Again a silence came and sat between us. While Bonteck had been talking, the night had grown still hotter and more stifling. As yet, the stars were burning in a clear sky overhead, but there was a gray, shadowy blur in the east behind which a late moon was struggling to rise. The blur, cloud-bank or a gathering fog, had been growing and extending by almost imperceptible degrees as we sat staring afar at it. In any latitude it would have presaged a change of weather; in that of our island it might well be the forerunner of a tropical storm. Still, there was no breath of air stirring, and the surface of the inclosed lagoon was like that of burnished metal. And the heat, as I have said, was terrific.
"You once told me a tale about a certain fabulous sum of money that had been shipped in the Andromeda," I said at length. "Was that another of your romantic little inventions?"

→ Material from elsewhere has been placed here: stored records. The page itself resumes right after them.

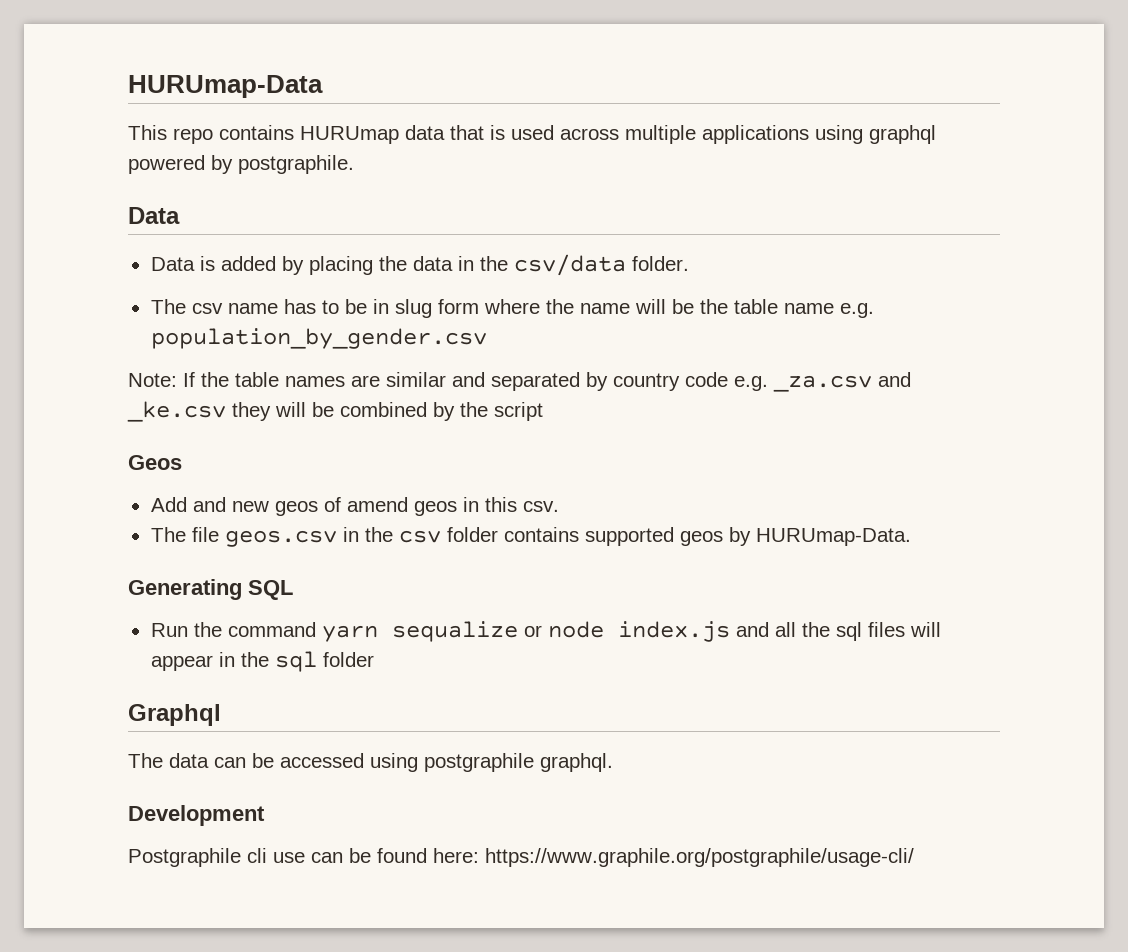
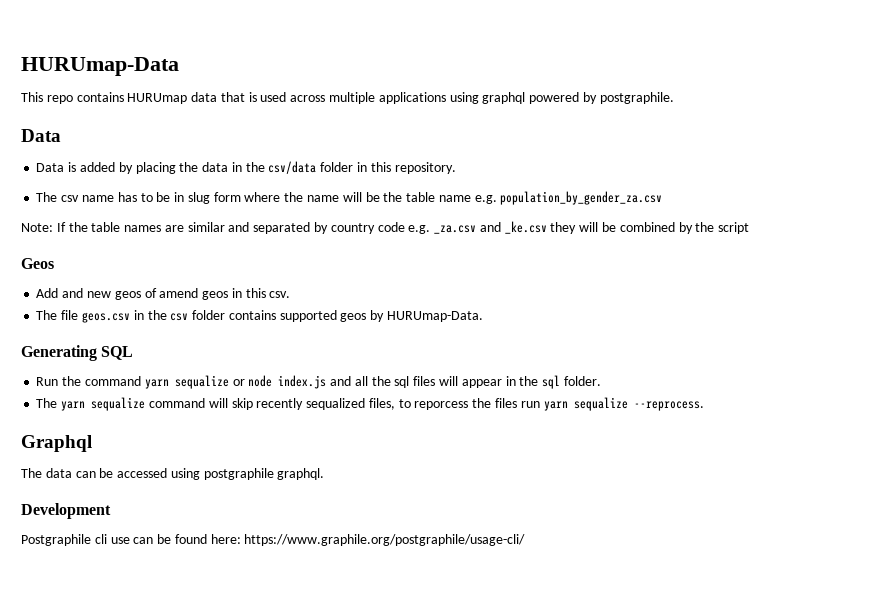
- Data is added by placing the data in the csv/data folder.
+ Data is added by placing the data in the csv/data folder in this repository.
- The csv name has to be in slug form where the name will be the table name e.g. population_by_gender.csv
+ The csv name has to be in slug form where the name will be the table name e.g. population_by_gender_za.csv
- Run the command yarn sequalize or node index.js and all the sql files will appear in the sql folder
+ Run the command yarn sequalize or node index.js and all the sql files will appear in the sql folder.
+ The yarn sequalize command will skip recently sequalized files, to reporcess the files run yarn sequalize --reprocess.

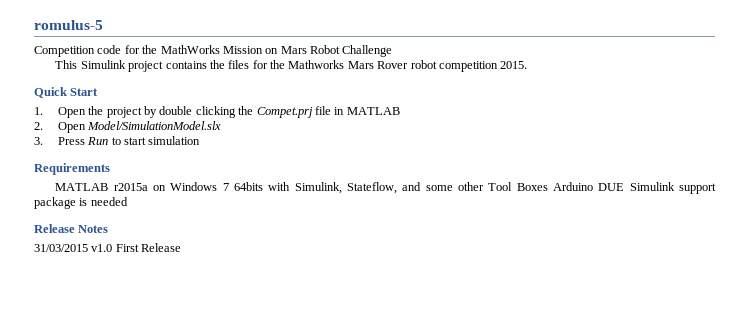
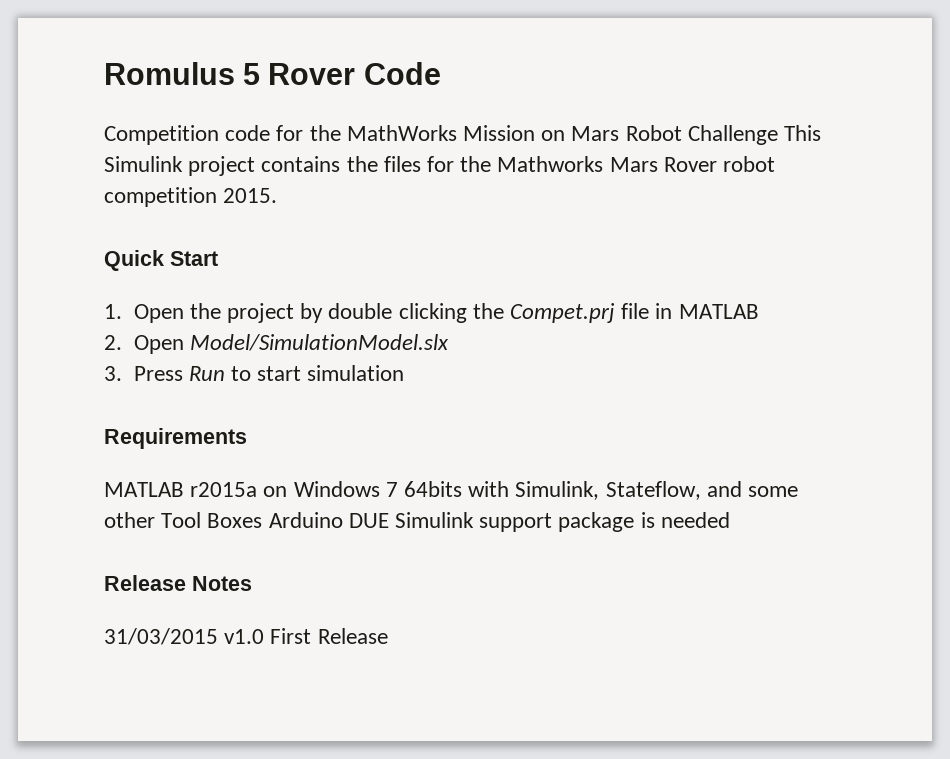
- romulus-5
+ Romulus 5 Rover Code
- Competition code for the MathWorks Mission on Mars Robot Challenge
- This Simulink project contains the files for the Mathworks Mars Rover robot competition 2015.
+ Competition code for the MathWorks Mission on Mars Robot Challenge This Simulink project contains the files for the Mathworks Mars Rover robot competition 2015.

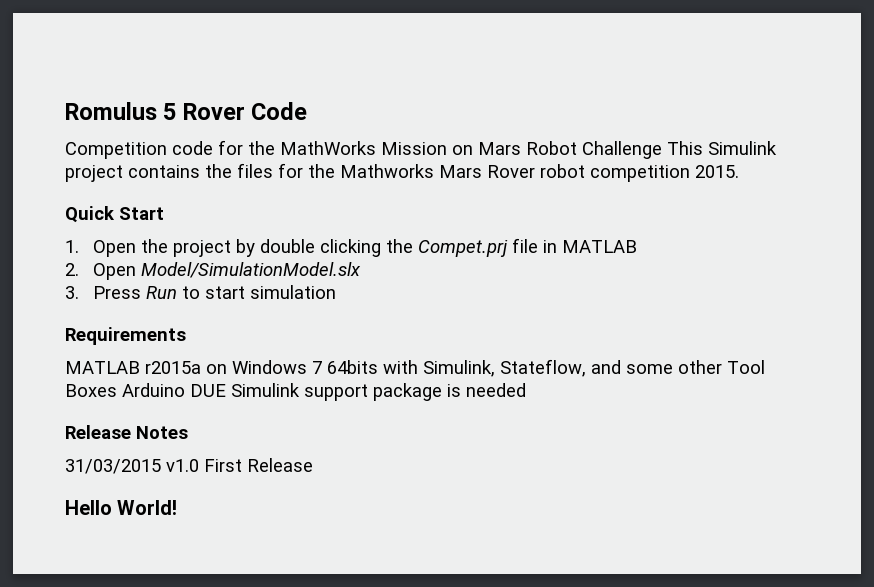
+ Hello World!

"No; I suppose I shall have to confess that part of it, as well," he returned, more than half shamefacedly, I thought. "You know the criminal trap Holly Barclay has set for himself by squandering young Vancourt's fortune, and how he was purposing to get out of the trap. It is precisely as I told you when we spoke of it before; he is ready to sell Madeleine to the highest bidder. That is a pretty brutal way to put it, but stripped of all the civilized masqueradings that is exactly what it amounts to. And he had already given the option to Hobart Ingerson; I know it – knew it before I left New York. Do you get that?"
"Yes."
"I nearly went wild trying to think up some scheme that would break the Ingerson combination and at the same time pass muster with Madeleine. She loves me, Dick; she has admitted it; and if this miserable money tangle were out of the way, she'd marry me. But she wouldn't let me buy her freedom; she said if she had to be sold like a slave on the auction block, it certainly wouldn't be to the man she loved. God bless her sweet soul! I don't blame her for that. Do you?"
"Not in the least. But you found a way to whip the devil round the stump?"